• [ACTION ITEM]: Read through the lines below for the string "overflow" and copy each one that has it.

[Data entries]
......
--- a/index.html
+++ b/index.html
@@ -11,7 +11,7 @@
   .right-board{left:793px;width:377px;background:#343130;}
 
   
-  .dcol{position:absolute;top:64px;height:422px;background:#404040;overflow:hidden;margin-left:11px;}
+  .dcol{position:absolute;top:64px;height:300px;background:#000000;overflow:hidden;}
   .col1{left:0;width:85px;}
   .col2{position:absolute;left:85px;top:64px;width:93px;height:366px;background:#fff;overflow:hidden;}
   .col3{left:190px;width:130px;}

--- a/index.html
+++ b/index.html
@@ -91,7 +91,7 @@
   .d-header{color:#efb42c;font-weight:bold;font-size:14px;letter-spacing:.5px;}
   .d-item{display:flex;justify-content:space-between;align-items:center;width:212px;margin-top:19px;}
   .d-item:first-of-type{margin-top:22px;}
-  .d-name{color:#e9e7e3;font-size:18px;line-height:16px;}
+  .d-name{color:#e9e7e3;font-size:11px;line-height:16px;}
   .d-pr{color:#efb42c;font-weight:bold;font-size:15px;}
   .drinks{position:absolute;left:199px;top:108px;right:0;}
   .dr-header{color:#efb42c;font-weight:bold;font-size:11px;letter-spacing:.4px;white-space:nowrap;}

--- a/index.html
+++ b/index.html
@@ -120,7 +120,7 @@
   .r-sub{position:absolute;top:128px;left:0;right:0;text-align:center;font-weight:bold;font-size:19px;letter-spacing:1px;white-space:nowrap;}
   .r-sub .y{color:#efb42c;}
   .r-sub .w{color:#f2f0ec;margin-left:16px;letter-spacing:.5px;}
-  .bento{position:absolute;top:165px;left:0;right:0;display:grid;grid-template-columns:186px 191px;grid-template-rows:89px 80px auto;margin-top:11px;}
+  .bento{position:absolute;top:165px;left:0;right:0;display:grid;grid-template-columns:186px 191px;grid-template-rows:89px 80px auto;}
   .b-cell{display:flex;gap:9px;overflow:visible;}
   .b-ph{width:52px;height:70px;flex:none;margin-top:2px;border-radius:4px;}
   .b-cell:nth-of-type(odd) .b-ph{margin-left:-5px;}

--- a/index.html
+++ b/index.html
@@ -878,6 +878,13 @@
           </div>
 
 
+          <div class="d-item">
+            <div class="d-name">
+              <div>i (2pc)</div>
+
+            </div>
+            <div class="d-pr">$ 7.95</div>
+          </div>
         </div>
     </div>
......
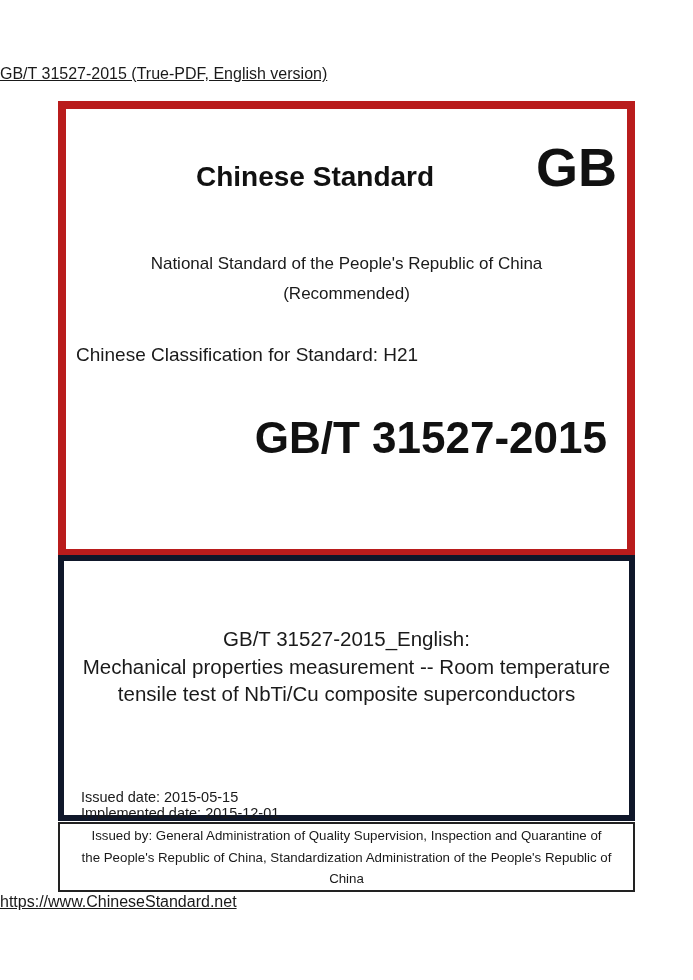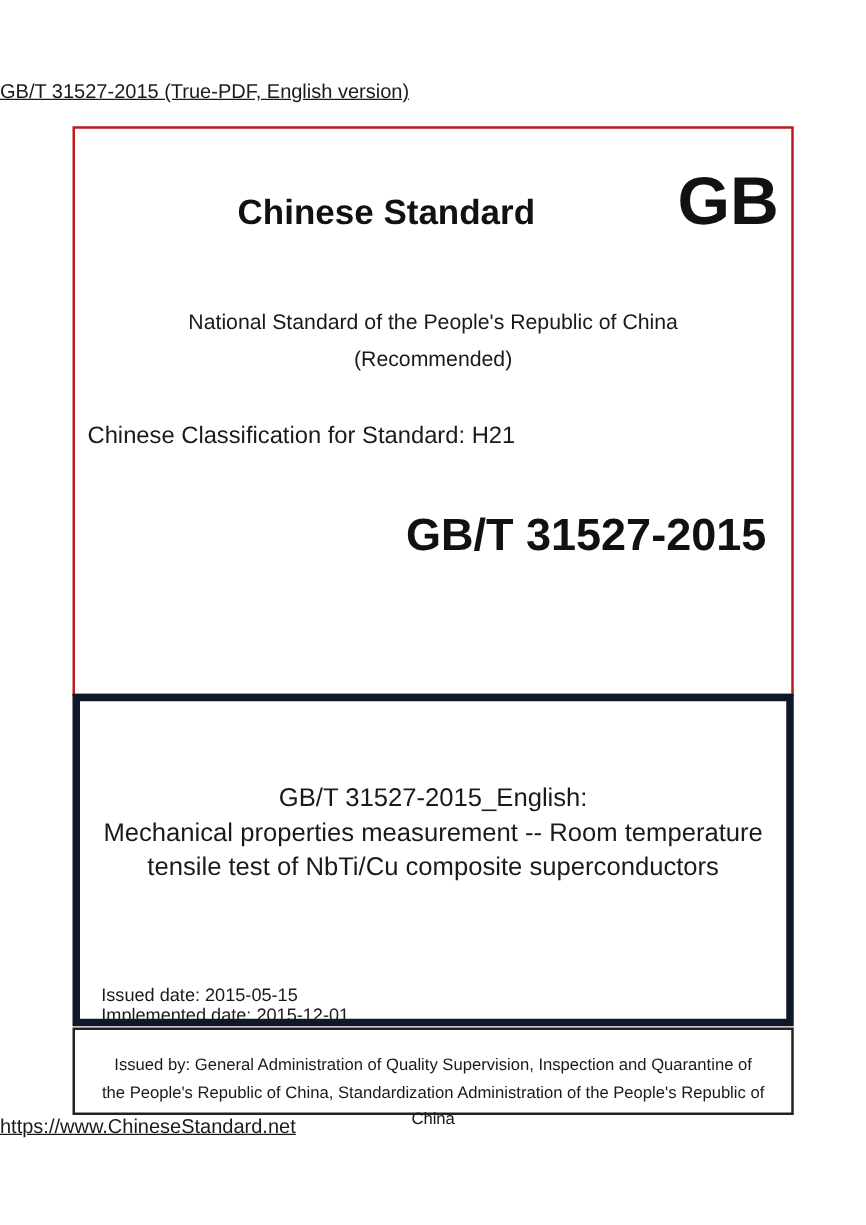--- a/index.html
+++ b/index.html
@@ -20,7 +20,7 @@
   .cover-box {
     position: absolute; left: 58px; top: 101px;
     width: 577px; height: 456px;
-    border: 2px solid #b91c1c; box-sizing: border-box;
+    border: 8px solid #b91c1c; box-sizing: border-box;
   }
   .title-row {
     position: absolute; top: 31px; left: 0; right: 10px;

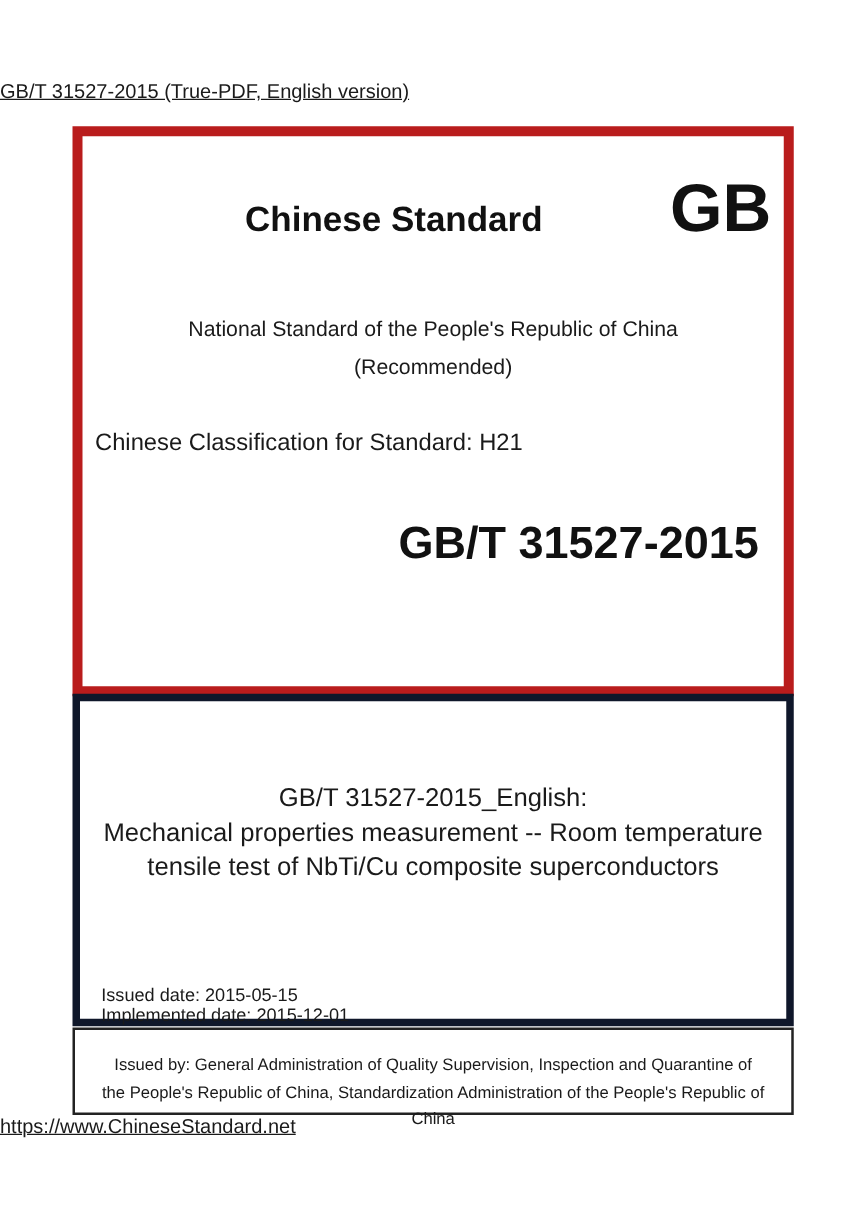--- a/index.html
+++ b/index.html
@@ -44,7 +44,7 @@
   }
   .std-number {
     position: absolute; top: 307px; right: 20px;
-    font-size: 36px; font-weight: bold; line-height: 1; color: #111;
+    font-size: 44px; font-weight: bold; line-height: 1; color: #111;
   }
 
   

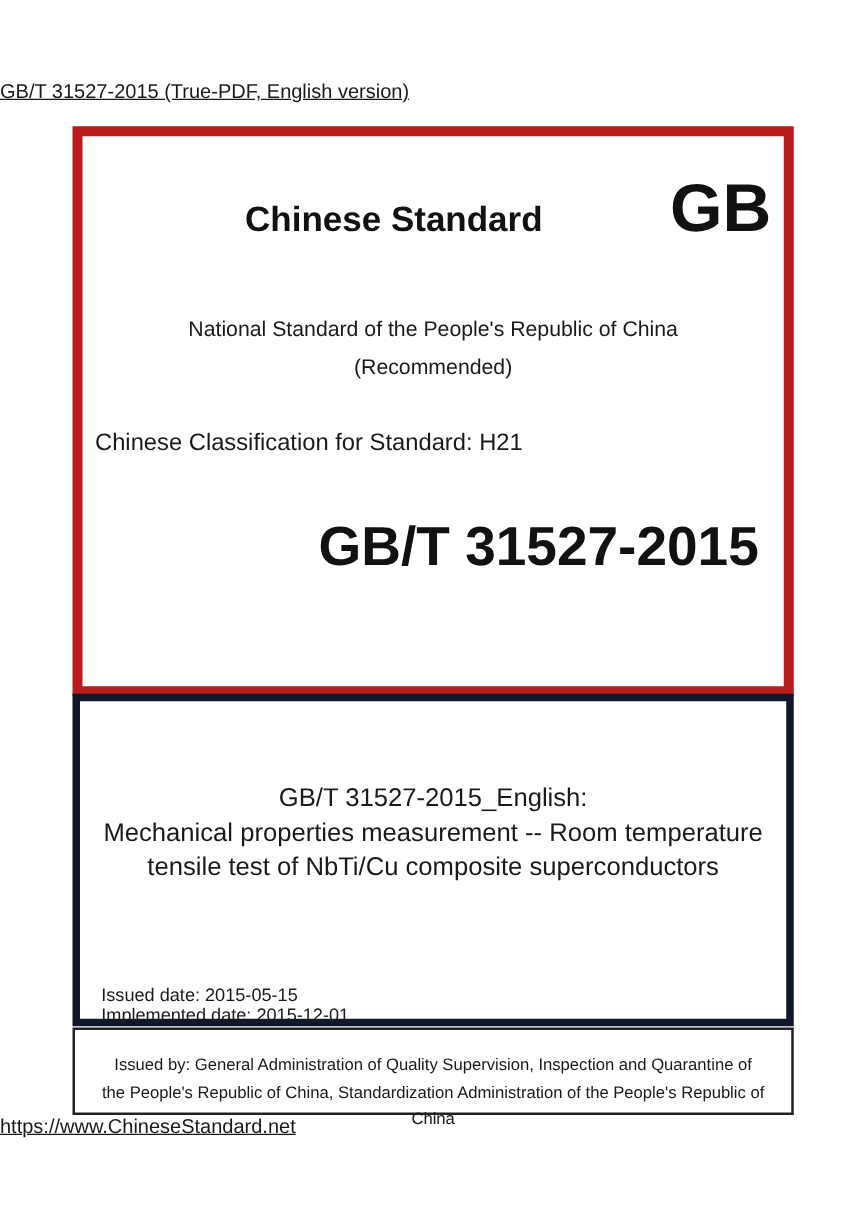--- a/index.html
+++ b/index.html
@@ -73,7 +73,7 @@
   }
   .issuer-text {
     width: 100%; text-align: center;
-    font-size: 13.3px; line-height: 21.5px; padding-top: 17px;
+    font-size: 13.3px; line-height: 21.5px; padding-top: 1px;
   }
......
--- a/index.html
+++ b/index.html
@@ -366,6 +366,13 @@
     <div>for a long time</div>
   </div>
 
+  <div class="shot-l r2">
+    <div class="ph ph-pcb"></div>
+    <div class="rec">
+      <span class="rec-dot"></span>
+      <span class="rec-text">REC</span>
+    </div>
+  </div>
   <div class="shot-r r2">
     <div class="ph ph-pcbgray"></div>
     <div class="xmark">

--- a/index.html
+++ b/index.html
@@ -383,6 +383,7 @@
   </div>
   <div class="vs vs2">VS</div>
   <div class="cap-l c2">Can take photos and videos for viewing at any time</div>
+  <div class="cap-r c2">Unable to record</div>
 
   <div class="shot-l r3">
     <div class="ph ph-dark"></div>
......
• [THE ANSWER]:
-  .dcol{position:absolute;top:64px;height:422px;background:#404040;overflow:hidden;margin-left:11px;}
+  .dcol{position:absolute;top:64px;height:300px;background:#000000;overflow:hidden;}
   .col2{position:absolute;left:85px;top:64px;width:93px;height:366px;background:#fff;overflow:hidden;}
   .b-cell{display:flex;gap:9px;overflow:visible;}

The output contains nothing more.